Anti-cheat systems already have to make changes, since Microsoft have plans to significantly restrict kernel mode access after the major Crowdstrike issues earlier in the year. Kernel mode code is very invasive, difficult to get correct, and can result in major security holes or stability issues if not written correctly.

A bug in userland code may crash that one app. A bug in kernel mode code can (and often does) cause bluescreens, that people blame Microsoft for. I'm sure they're tired of being blamed for buggy code written by other companies.

Running the anti cheat code in userland will (in theory) make it easier to run on other OSes too.

https://www.notebookcheck.net/Microsoft-paves-the-way-for-Linux-gaming-success-with-plan-that-would-kill-kernel-level-anti-cheat.888345.0.html

[–] utopiah@lemmy.ml 3 points 4 days ago (1 children)

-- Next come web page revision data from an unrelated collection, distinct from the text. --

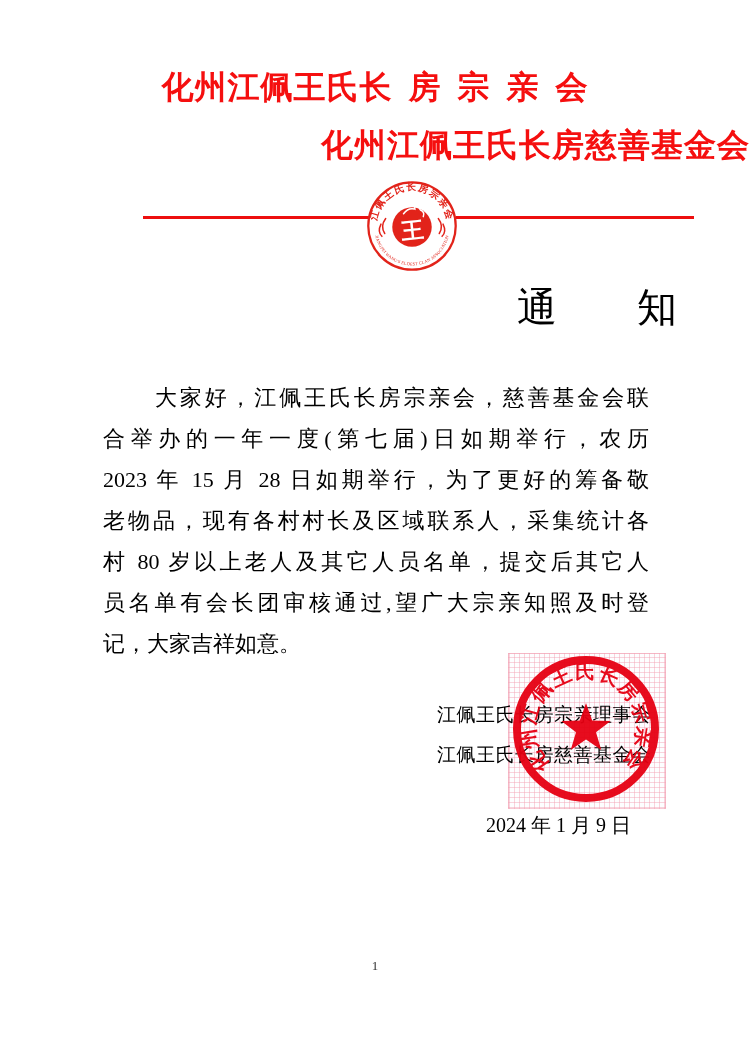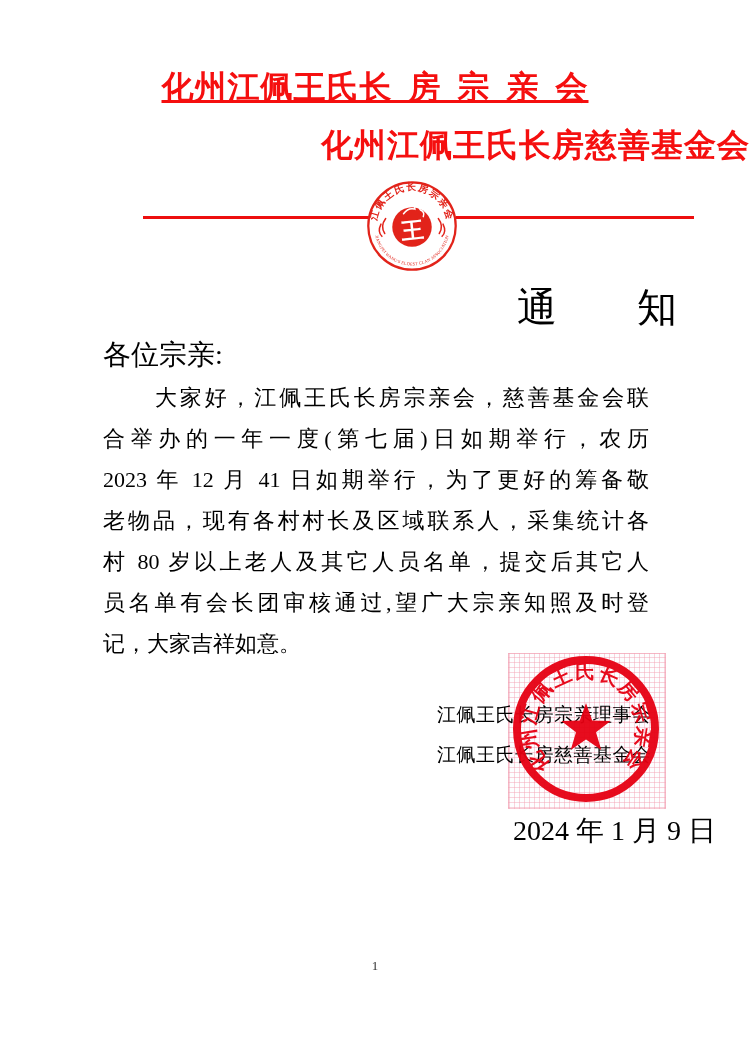--- a/index.html
+++ b/index.html
@@ -13,21 +13,21 @@
   }
   .doc-title{
     position:absolute;left:0;width:750px;
     text-align:center;
     color:#f50f0f;
     font-size:32px;font-weight:bold;
     letter-spacing:1px;
     word-spacing:7px;
     white-space:pre;
   }
-  .doc-title.t1{top:66px;text-decoration:underline;}
+  .doc-title.t1{top:66px;}
   .doc-title.t2{top:124px;text-align:right;}
 
   .divider-line{
     position:absolute;top:216px;height:3px;background:#ed0f0f;
   }
   .divider-line.left{left:143px;width:228px;}
   .divider-line.right{left:456px;width:238px;}
 
   .logo{position:absolute;left:365px;top:179px;width:94px;height:94px;}
 
@@ -72,22 +72,22 @@
       repeating-linear-gradient(90deg, rgba(242,160,178,0.45) 0 1px, transparent 1px 5px);
     border:1px solid rgba(242,160,178,0.55);
     z-index:1;
   }
   .stamp{
     position:absolute;left:506px;top:649px;width:160px;height:160px;
     z-index:3;opacity:0.95;
   }
 
   .date-line{
-    position:absolute;left:513px;top:812px;
-    font-size:28px;
+    position:absolute;left:486px;top:812px;
+    font-size:20px;
     white-space:pre;
   }
   .page-number{
     position:absolute;left:0;top:958px;width:750px;
     text-align:center;
     font-size:13px;color:#333;
   }
 </style>
 </head>
 <body>
@@ -118,26 +118,25 @@
     <g stroke="#e2231a" stroke-width="1.6" fill="none" stroke-linecap="round">
       <path d="M -28,-8 q -6,8 -1,16"></path>
       <path d="M -33,-2 q -4,8 1,13"></path>
       <path d="M 28,-8 q 6,8 1,16"></path>
       <path d="M 33,-2 q 4,8 -1,13"></path>
     </g>
   </svg>
 
   <div class="notice-title">通　　知</div>
 
-  <div class="salutation">各位宗亲:</div>
 
   <div class="body-text">
     <div class="body-line indent">大家好，江佩王氏长房宗亲会，慈善基金会联</div>
     <div class="body-line">合举办的一年一度(第七届)日如期举行，农历</div>
-    <div class="body-line">2023 年 12 月 41 日如期举行，为了更好的筹备敬</div>
+    <div class="body-line">2023 年 15 月 28 日如期举行，为了更好的筹备敬</div>
     <div class="body-line">老物品，现有各村村长及区域联系人，采集统计各</div>
     <div class="body-line">村 80 岁以上老人及其它人员名单，提交后其它人</div>
     <div class="body-line">员名单有会长团审核通过,望广大宗亲知照及时登</div>
     <div class="body-line no-just">记，大家吉祥如意。</div>
   </div>
 
   <div class="stamp-patch"></div>
 
   <div class="signatures">
     <div class="signature-line">江佩王氏长房宗亲理事会</div>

Yes indeed, I've followed that from afar (as I generally mostly play offline, definitely not competitively) so I hope this will be the final missing piece.

[–] dan@upvote.au 1 points 4 days ago

I also only play games offline, and these days it's usually on my Xbox rather than on PC, but I've been following this since I'm a software engineer and it's interesting from a development perspective. Kernel-mode anti-cheat has a lot of similarities with malware/rootkits.